[Version comparison data]

-- Opening Marker --

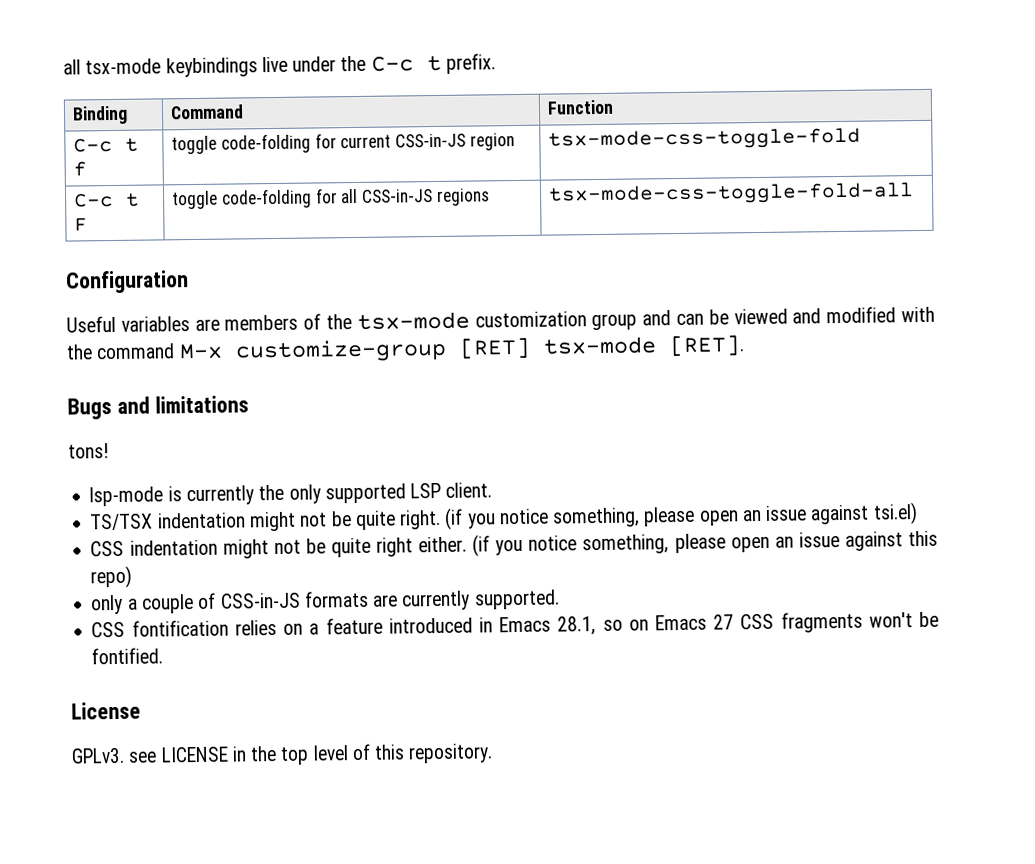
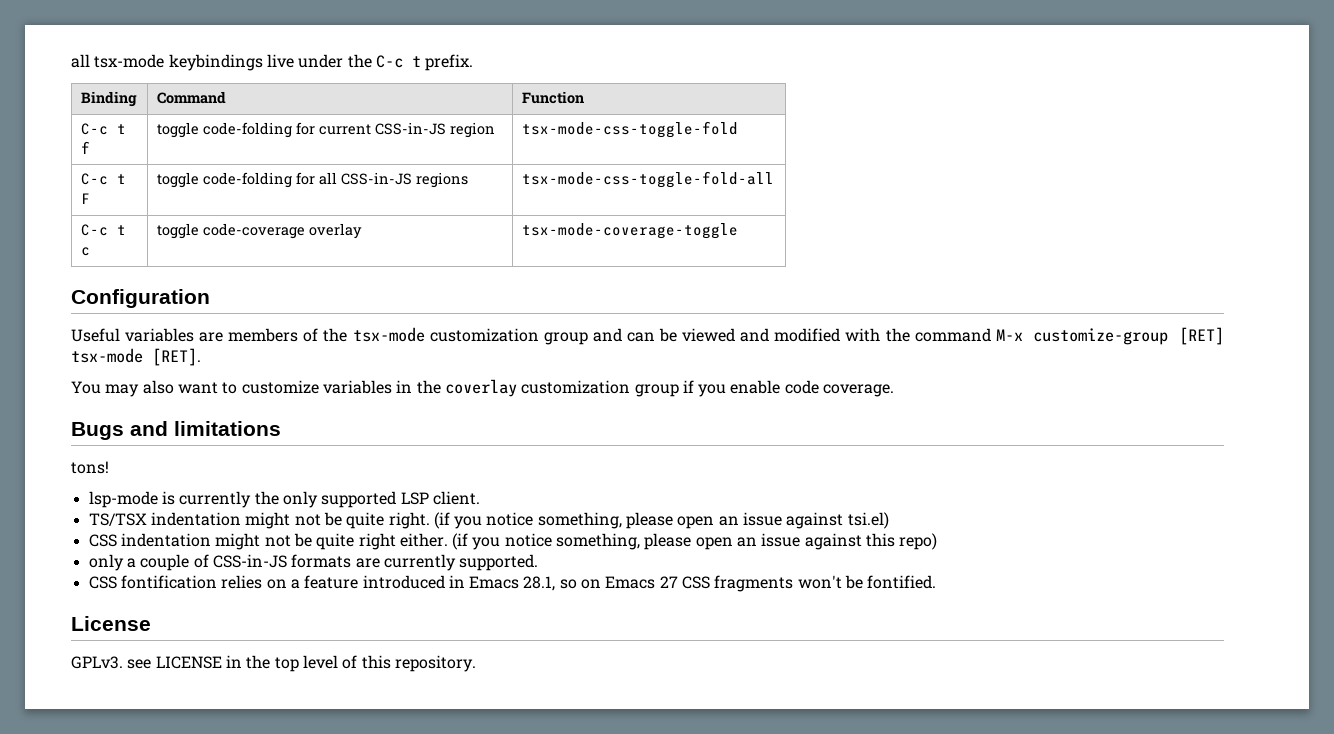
(915, 194) none -> [81,224,127,236] [81,247,91,256] [157,223,363,239] [522,223,739,239] // C-c t c | toggle code-coverage overlay | tsx-mode-coverage-toggle
(745, 346) none -> [71,379,895,397] // You may also want to customize variables in the coverlay customization group if you enable code coverage.

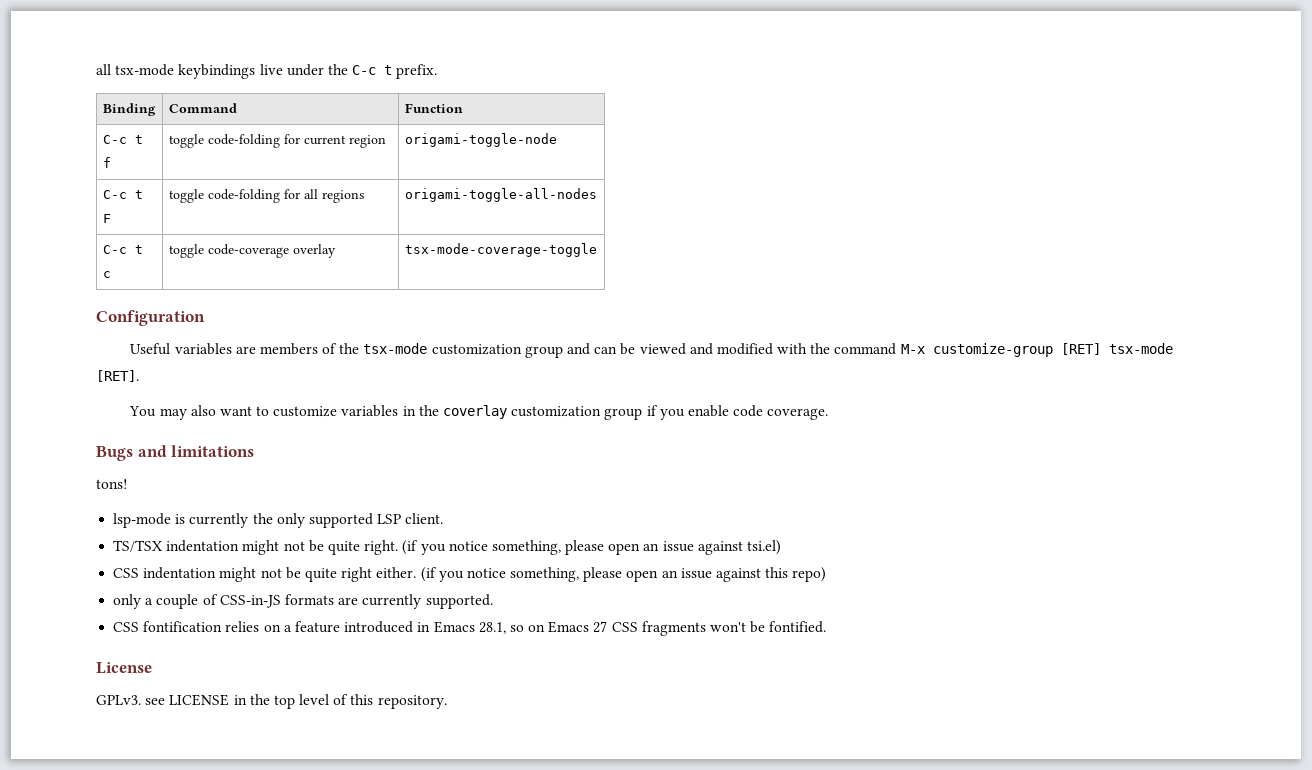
[375,122,447,135] CSS-in-JS -> (346, 140) none
[522,121,739,138] tsx-mode-css-toggle-fold -> [404,133,557,147] origami-toggle-node
[341,172,413,185] CSS-in-JS -> (318, 194) none
[522,171,775,188] tsx-mode-css-toggle-fold-all -> [404,188,597,202] origami-toggle-all-nodes

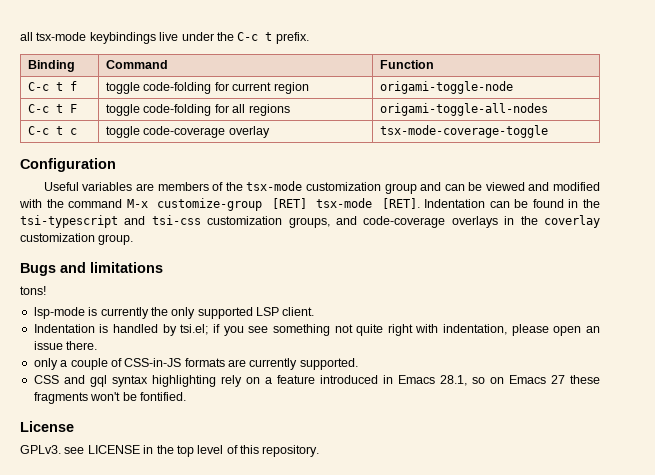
[129,405,829,420] // You may also want to customize variables in the coverlay customization group if you enable code coverage. -> [424,199,600,208] [20,215,600,228] [20,233,134,245] Indentation can be found in the tsi-typescript and tsi-css customization groups, and code-coverage overlays in the coverlay customization group.
[113,540,782,555] [113,567,827,582] TS/TSX indentation might not be quite right. (if you notice something, please open an issue against tsi.el) // CSS indentation might not be quite right either. (if you notice something, please open an issue against this repo) -> [33,324,600,336] [33,341,98,350] Indentation is handled by tsi.el; if you see something not quite right with indentation, please open an issue there.
[143,621,260,632] fontification relies -> [63,375,242,387] and gql syntax highlighting rely
[611,622,638,632] CSS -> [569,375,600,384] these

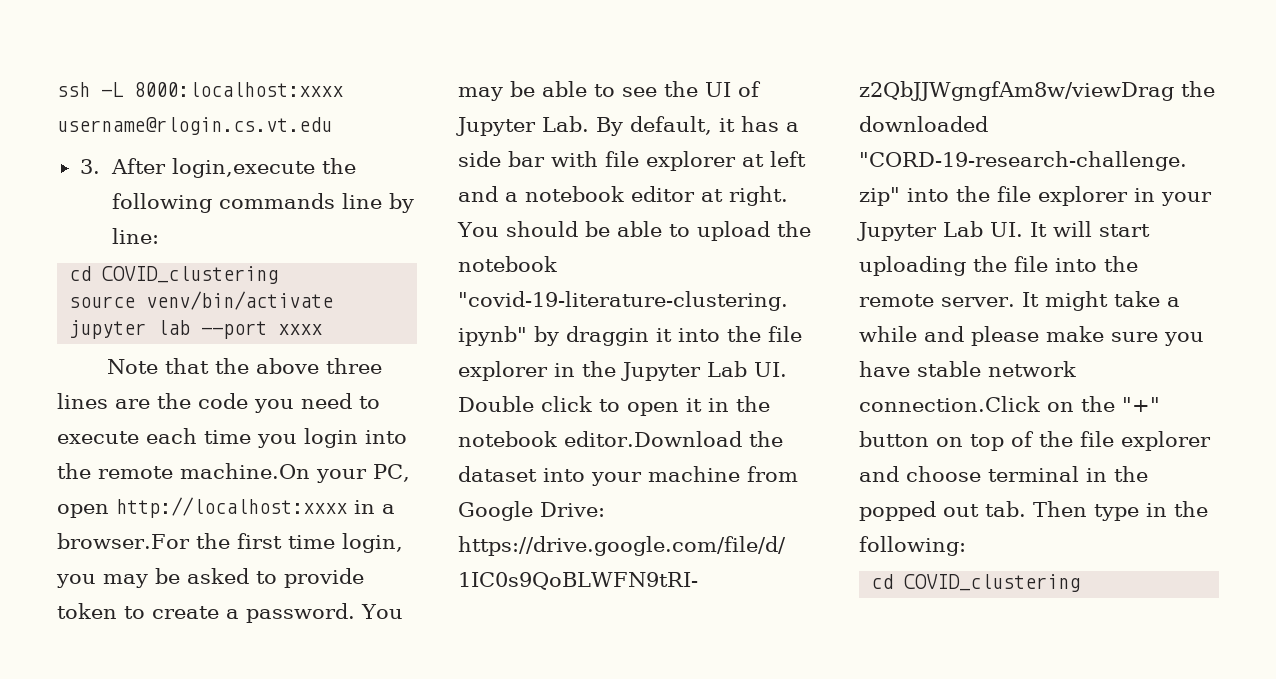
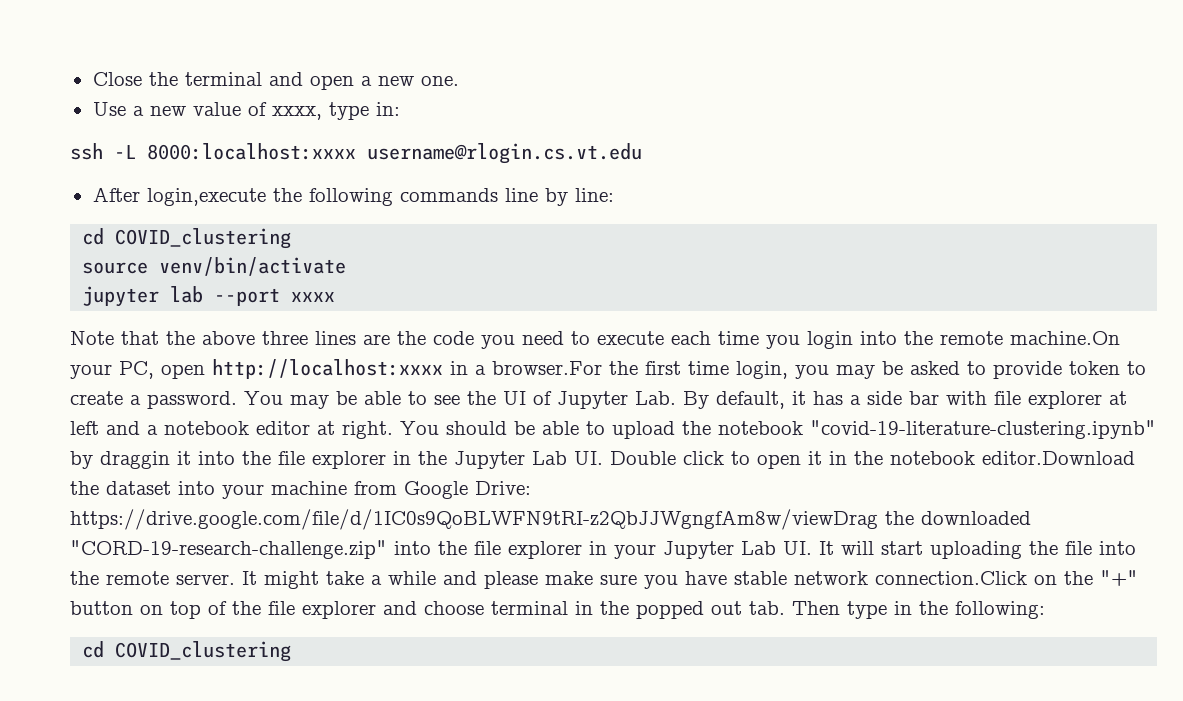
(57, 89) none -> [92,72,459,90] [92,102,400,120] Close the terminal and open a new one. // Use a new value of xxxx, type in: //
[79,159,100,174] 3. -> (642, 153) none

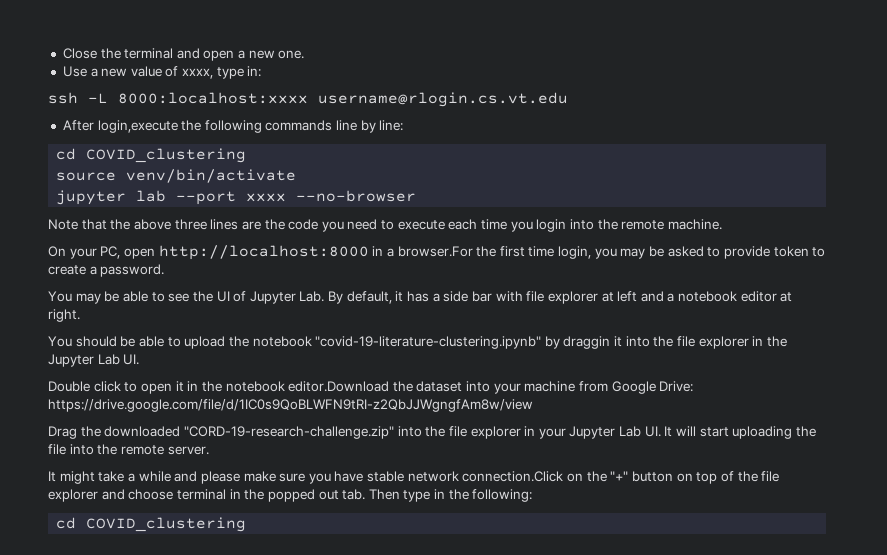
(336, 297) none -> [296,190,417,202] --no-browser
[1010,331,1120,345] machine.On -> [667,219,722,230] [48,246,66,257] machine. // On
[212,359,443,379] http://localhost:xxxx -> [158,245,369,260] http://localhost:8000
(237, 400) none -> (165, 270) //
(393, 430) none -> (80, 315) //
(603, 458) none -> (140, 359) //
[70,509,878,530] https://drive.google.com/file/d/1IC0s9QoBLWFN9tRI-z2QbJJWgngfAm8w/viewDrag -> [48,399,533,412] [48,426,77,439] https://drive.google.com/file/d/1IC0s9QoBLWFN9tRI-z2QbJJWgngfAm8w/view // Drag
(235, 579) none -> (209, 450) //

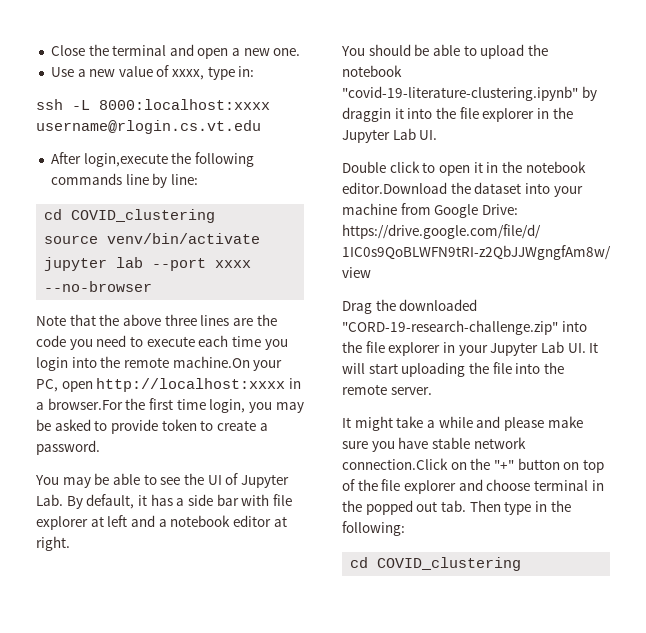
[667,219,722,230] [48,246,66,257] machine. // On -> [172,356,250,368] machine.On
[158,245,369,260] http://localhost:8000 -> [96,378,286,392] http://localhost:xxxx

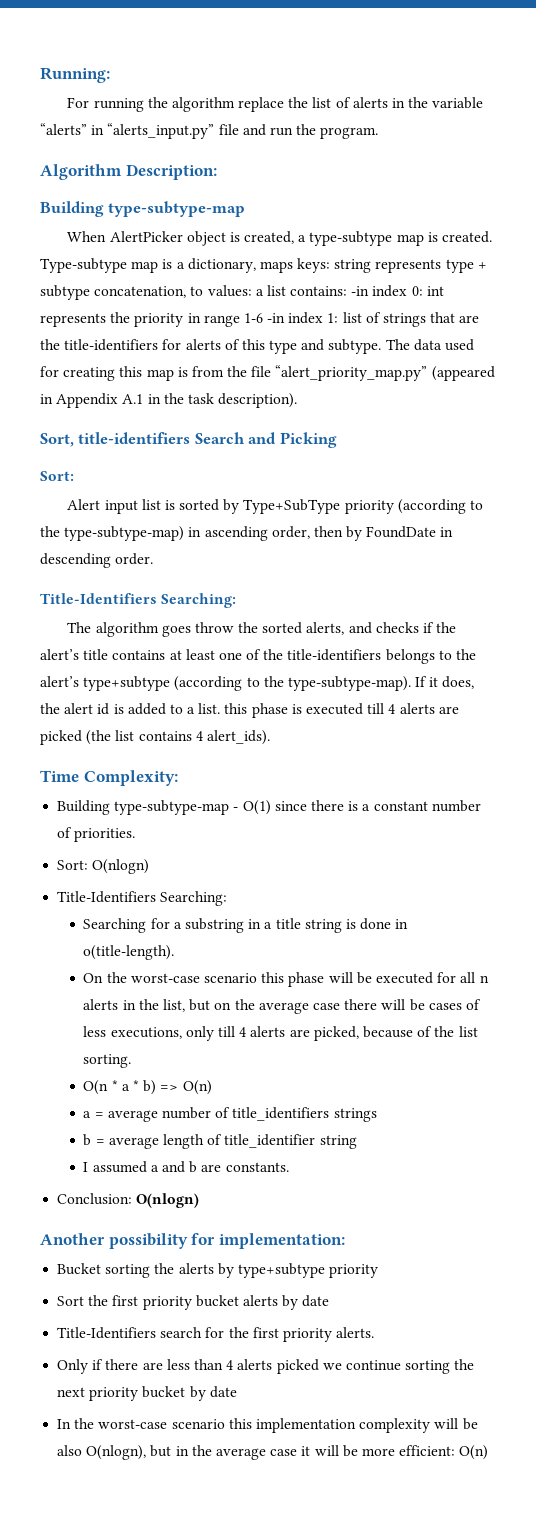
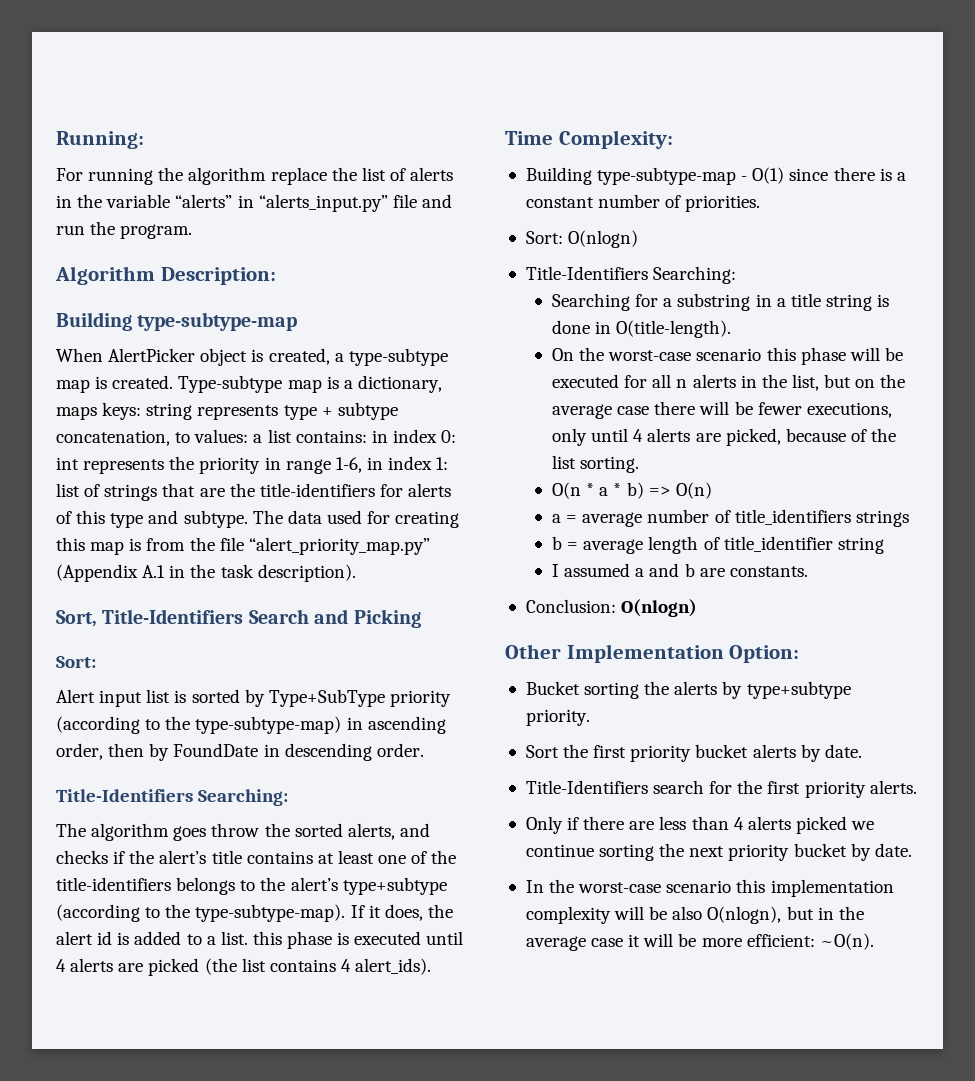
[351,286,370,296] -in -> [371,430,388,443] in
[243,313,286,323] 1-6 -in -> [335,457,383,473] 1-6, in
[431,366,495,381] [40,393,119,408] (appeared in Appendix -> [56,564,138,582] (Appendix
[78,432,191,444] title-identifiers -> [102,609,244,624] Title-Identifiers
[367,703,385,714] till -> [426,931,464,945] until
[83,945,175,960] o(title-length). -> [616,320,732,338] O(title-length).
[428,999,481,1010] [83,1026,107,1037] cases of less -> [757,402,802,415] fewer
[218,1026,236,1037] till -> [591,428,629,442] until
[40,1233,345,1249] Another possibility for implementation: -> [505,644,800,663] Other Implementation Option:
[329,1264,379,1278] priority -> [525,709,590,726] priority.
[302,1295,330,1307] date -> [824,744,862,758] date.
[209,1386,237,1398] date -> [874,843,912,857] date.
[459,1445,489,1460] O(n) -> [819,933,874,950] ~O(n).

-- Closing Marker --

WHAT TO WORK ON - Search the entries for "variables" and copy each matching line.

RESPONSE AREA -
(745, 346) none -> [71,379,895,397] // You may also want to customize variables in the coverlay customization group if you enable code coverage.
[129,405,829,420] // You may also want to customize variables in the coverlay customization group if you enable code coverage. -> [424,199,600,208] [20,215,600,228] [20,233,134,245] Indentation can be found in the tsi-typescript and tsi-css customization groups, and code-coverage overlays in the coverlay customization group.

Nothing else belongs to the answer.